Precise Time Sync & iSCSI

It’s a good feeling to kill two birds with one stone (figuratively) when delivering an IT project. I had the opportunity to do just that recently when two separate business units offered up two very different problems that I could solve at the same time. The first requirement was time synchronisation using PTPv2, or IEEE1588-2008 Precision Time Protocol, to synchronise devices in multiple buildings within our campus (approximately 2000 fibre route meters from end to end). The second requirement was an iSCSI network between the same locations for SAN replication between multiple pairs of disparate buildings. 

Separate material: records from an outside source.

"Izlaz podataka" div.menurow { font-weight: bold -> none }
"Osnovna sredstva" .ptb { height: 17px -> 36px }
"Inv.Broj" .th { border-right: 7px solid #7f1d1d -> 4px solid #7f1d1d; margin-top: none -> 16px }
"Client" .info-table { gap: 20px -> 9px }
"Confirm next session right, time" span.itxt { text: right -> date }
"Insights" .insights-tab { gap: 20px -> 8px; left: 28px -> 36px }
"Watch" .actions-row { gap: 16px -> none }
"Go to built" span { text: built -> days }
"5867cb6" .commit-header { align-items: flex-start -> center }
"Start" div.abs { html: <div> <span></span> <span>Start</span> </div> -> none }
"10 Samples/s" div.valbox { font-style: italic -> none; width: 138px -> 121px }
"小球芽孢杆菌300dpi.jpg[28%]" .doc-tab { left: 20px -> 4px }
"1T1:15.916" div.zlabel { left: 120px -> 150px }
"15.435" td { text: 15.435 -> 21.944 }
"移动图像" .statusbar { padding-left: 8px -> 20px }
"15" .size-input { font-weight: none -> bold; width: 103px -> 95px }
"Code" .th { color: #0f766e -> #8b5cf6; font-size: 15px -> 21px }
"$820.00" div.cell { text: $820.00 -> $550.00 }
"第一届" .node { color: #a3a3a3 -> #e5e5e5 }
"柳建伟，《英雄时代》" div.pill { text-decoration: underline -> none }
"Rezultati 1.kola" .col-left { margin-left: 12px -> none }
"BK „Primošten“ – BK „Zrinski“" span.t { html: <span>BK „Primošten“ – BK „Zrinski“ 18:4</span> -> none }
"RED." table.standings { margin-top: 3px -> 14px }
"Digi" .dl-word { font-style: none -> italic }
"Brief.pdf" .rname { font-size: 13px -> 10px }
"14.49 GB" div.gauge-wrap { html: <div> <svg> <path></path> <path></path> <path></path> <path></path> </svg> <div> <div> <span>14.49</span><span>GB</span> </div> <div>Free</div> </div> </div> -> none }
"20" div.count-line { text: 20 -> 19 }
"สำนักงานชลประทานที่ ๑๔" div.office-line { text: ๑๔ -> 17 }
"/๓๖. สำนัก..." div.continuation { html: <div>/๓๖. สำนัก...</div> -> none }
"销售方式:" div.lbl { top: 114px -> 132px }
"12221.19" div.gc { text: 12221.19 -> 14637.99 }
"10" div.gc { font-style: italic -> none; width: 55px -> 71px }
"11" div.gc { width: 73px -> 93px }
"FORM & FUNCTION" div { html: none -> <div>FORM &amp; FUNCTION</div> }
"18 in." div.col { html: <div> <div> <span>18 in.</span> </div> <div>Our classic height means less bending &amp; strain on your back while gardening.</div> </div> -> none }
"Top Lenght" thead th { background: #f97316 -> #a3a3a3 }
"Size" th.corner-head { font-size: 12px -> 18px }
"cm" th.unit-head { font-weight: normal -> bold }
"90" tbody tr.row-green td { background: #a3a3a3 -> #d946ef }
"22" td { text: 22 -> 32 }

Our current LAN network at the time just didn’t support PTP. I’m sure we could have made it work somehow by using multicast routing, but the sub 50 microsecond precision required for the application wouldn’t have been achievable. It was obvious that we needed some new switches. Initially I was looking at Cisco’s industrial switches since we already had some deployed in the network.

As for the iSCSI requirement, we needed multiple 10Gig uplinks to every SAN. Again, our current LAN network at the time didn’t have the capacity to accommodate that many 10Gig ports, so it was also apparent that new switches were required to run a separate SAN network. 

After a lot of Googling for high density 10Gig switches, I came across some Nexus switches that also happened to support PTP. They had 32 x 10Gig SFP+ ports each. My thought process ended up something like: Ideal. WOW Expensive! Let’s try Ebay. Ideal.

We ended up buying 8 x Nexus 5548up switches from Ebay, with the L3 daughter board and L3 license (i’ll explain why later). The switches ended up costing around £1,500 each, instead of £25k+ per switch new.

To provide an accurate time source we also purchased a Meinberg GPS / GNSS PTP grandmaster clock. This also turned out to provide NTP as well, so our domain has a pretty precise time source now, but that’s a different story.

Physical Topology

Now the topology of the switches is as follows. topology_1.jpg We decided to go with this topology to allow us to add an additional grandmaster clock at a later date in the second “hub” location. Since both hubs are on different substations etc, this would provide some resilience if and when required. Wed also have an abundance of disparate fibre between all of the facilities and the two hubs, as these are are main datacenter locations. 

PTP

The PTP logical topology looks a little something like this.topology_2.jpg
Each switch is configured to be a boundary clock in the PTP domain. The PTP priorities of the switches mean that if the grandmaster goes offline for whatever reason, the switches will all synchronise to the lowest priority switch. This was done to ensure the equipment in all facilities were in sync with each other, even if they weren’t in sync with actual time. If a facility becomes isolated from he rest of the network, then at least its clocks will all remain in sync with each other since the switch in that facility has a lower priority than the default PTP priority.

The PTP ports are on a vlan local to the switch. Since the switches are boundary clock, there doesn’t need to be layer 2 adjacency between the grandmaster clock and the clocks (devices) for PTP to work. The port configuration is simple and is as follows.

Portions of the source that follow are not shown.